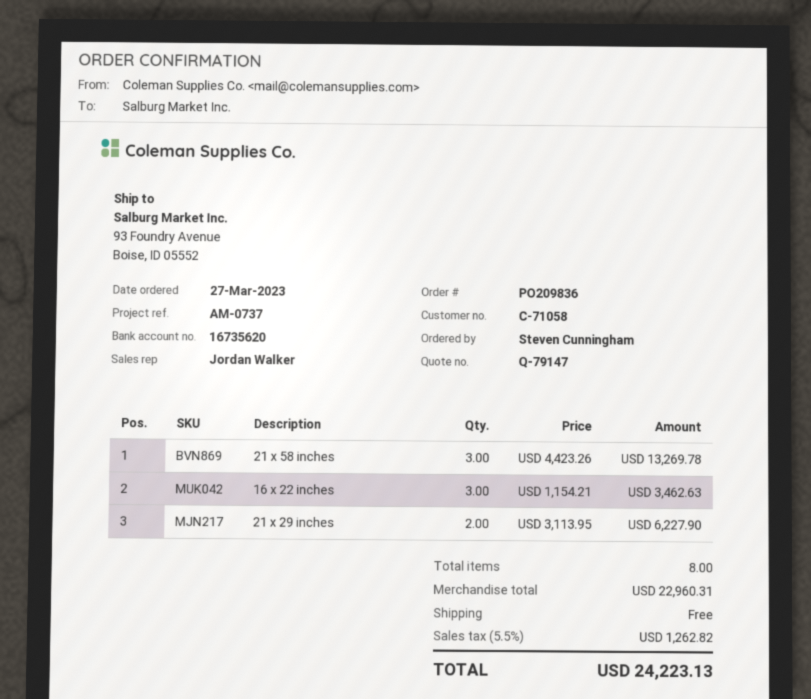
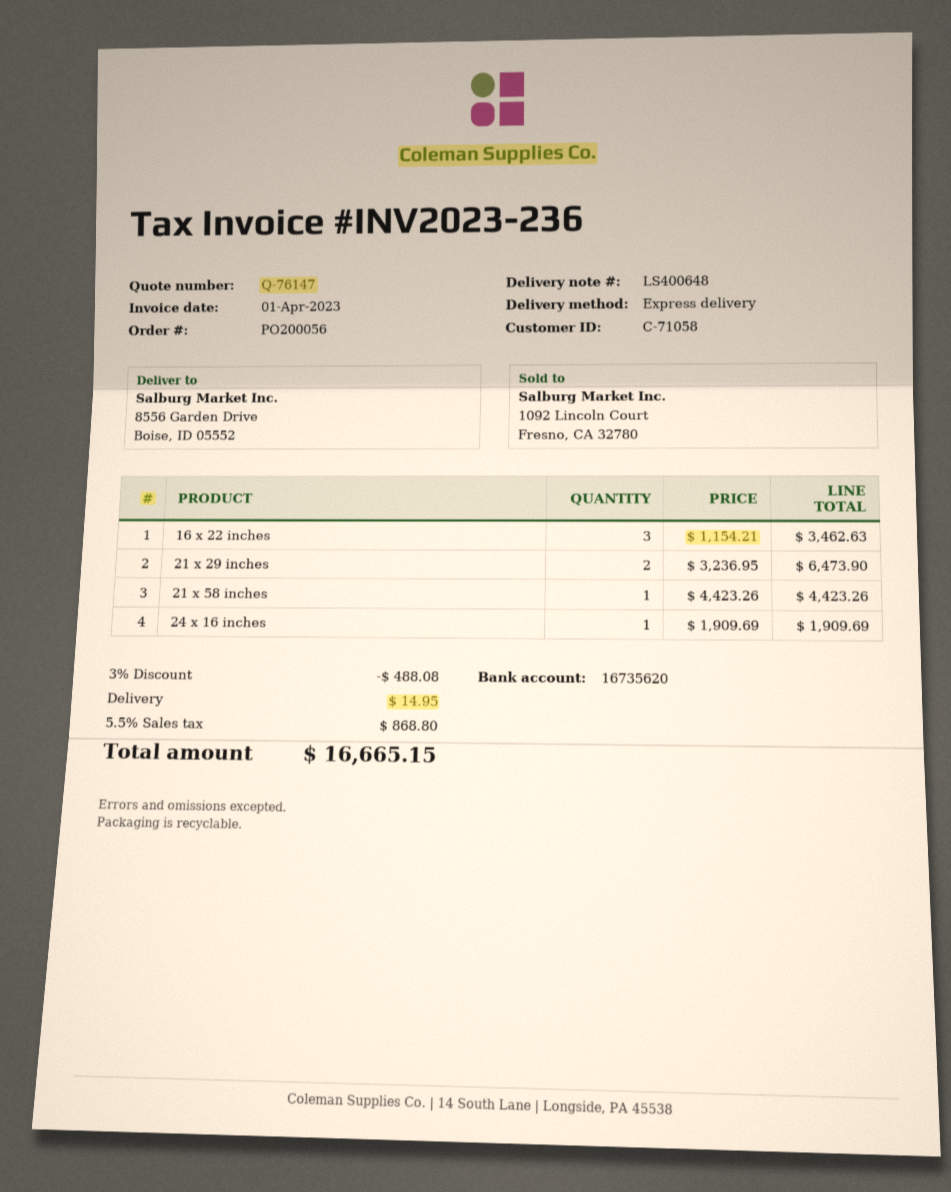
quote number: Q-79147 -> Q-76147
order number: PO209836 -> PO200056
ship to: 93 Foundry Avenue, Boise, ID 05552 -> 8556 Garden Drive, Boise, ID 05552
21 x 58 inches: 3 x 4423.26 = 13269.78 -> 1 x 4423.26 = 4423.26
21 x 29 inches: 2 x 3113.95 = 6227.90 -> 2 x 3236.95 = 6473.90
24 x 16 inches: none -> 1 x 1909.69 = 1909.69
discount: none -> 3% = 488.08
shipping: 0.00 -> 14.95
tax: 5.5% = 1262.82 -> 5.5% = 868.80
total: 24223.13 -> 16665.15

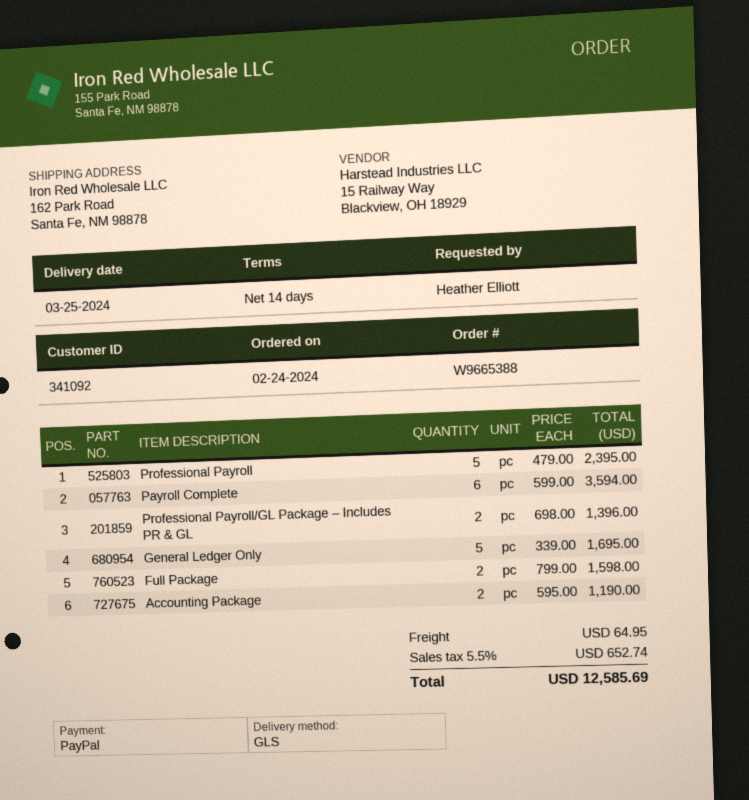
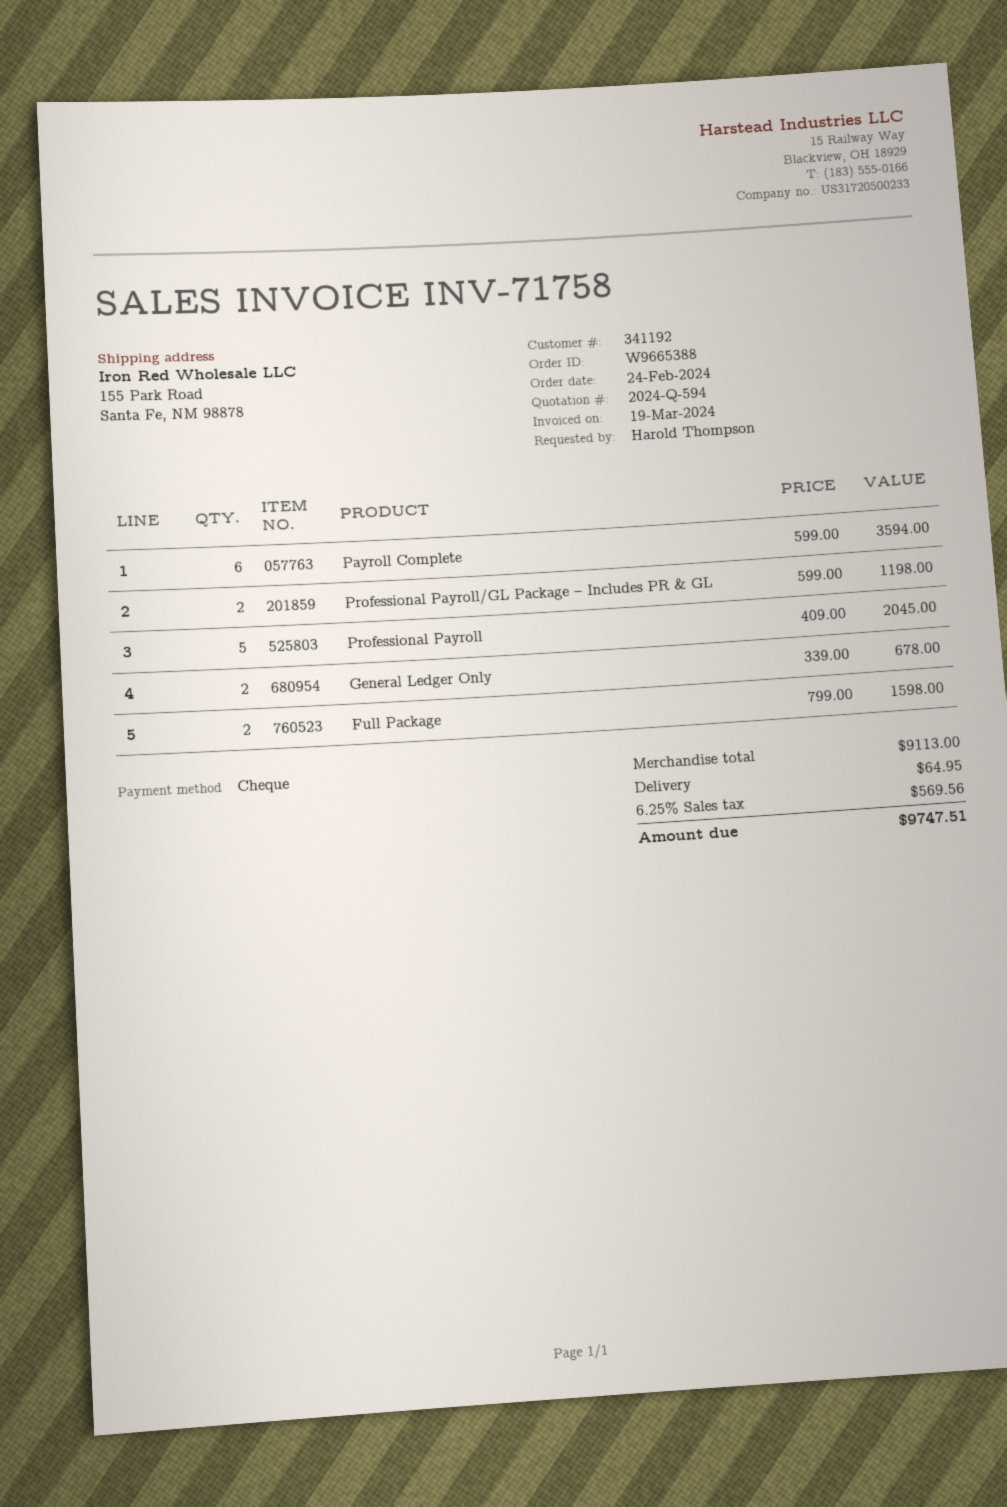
customer number: 341092 -> 341192
ordered by: Heather Elliott -> Harold Thompson
payment method: PayPal -> cheque
ship to: 162 Park Road, Santa Fe, NM 98878 -> 155 Park Road, Santa Fe, NM 98878
Professional Payroll: 5 x 479.00 = 2395.00 -> 5 x 409.00 = 2045.00
Professional Payroll/GL Package – Includes PR & GL: 2 x 698.00 = 1396.00 -> 2 x 599.00 = 1198.00
General Ledger Only: 5 x 339.00 = 1695.00 -> 2 x 339.00 = 678.00
Accounting Package: 2 x 595.00 = 1190.00 -> none
tax: 5.5% = 652.74 -> 6.25% = 569.56
total: 12585.69 -> 9747.51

****************************************

→ **Exercise**: Return the entries verbatim, pictures excluded.

→ **Exercise output**:
quote number: Q-79147 -> Q-76147
order number: PO209836 -> PO200056
ship to: 93 Foundry Avenue, Boise, ID 05552 -> 8556 Garden Drive, Boise, ID 05552
21 x 58 inches: 3 x 4423.26 = 13269.78 -> 1 x 4423.26 = 4423.26
21 x 29 inches: 2 x 3113.95 = 6227.90 -> 2 x 3236.95 = 6473.90
24 x 16 inches: none -> 1 x 1909.69 = 1909.69
discount: none -> 3% = 488.08
shipping: 0.00 -> 14.95
tax: 5.5% = 1262.82 -> 5.5% = 868.80
total: 24223.13 -> 16665.15

customer number: 341092 -> 341192
ordered by: Heather Elliott -> Harold Thompson
payment method: PayPal -> cheque
ship to: 162 Park Road, Santa Fe, NM 98878 -> 155 Park Road, Santa Fe, NM 98878
Professional Payroll: 5 x 479.00 = 2395.00 -> 5 x 409.00 = 2045.00
Professional Payroll/GL Package – Includes PR & GL: 2 x 698.00 = 1396.00 -> 2 x 599.00 = 1198.00
General Ledger Only: 5 x 339.00 = 1695.00 -> 2 x 339.00 = 678.00
Accounting Package: 2 x 595.00 = 1190.00 -> none
tax: 5.5% = 652.74 -> 6.25% = 569.56
total: 12585.69 -> 9747.51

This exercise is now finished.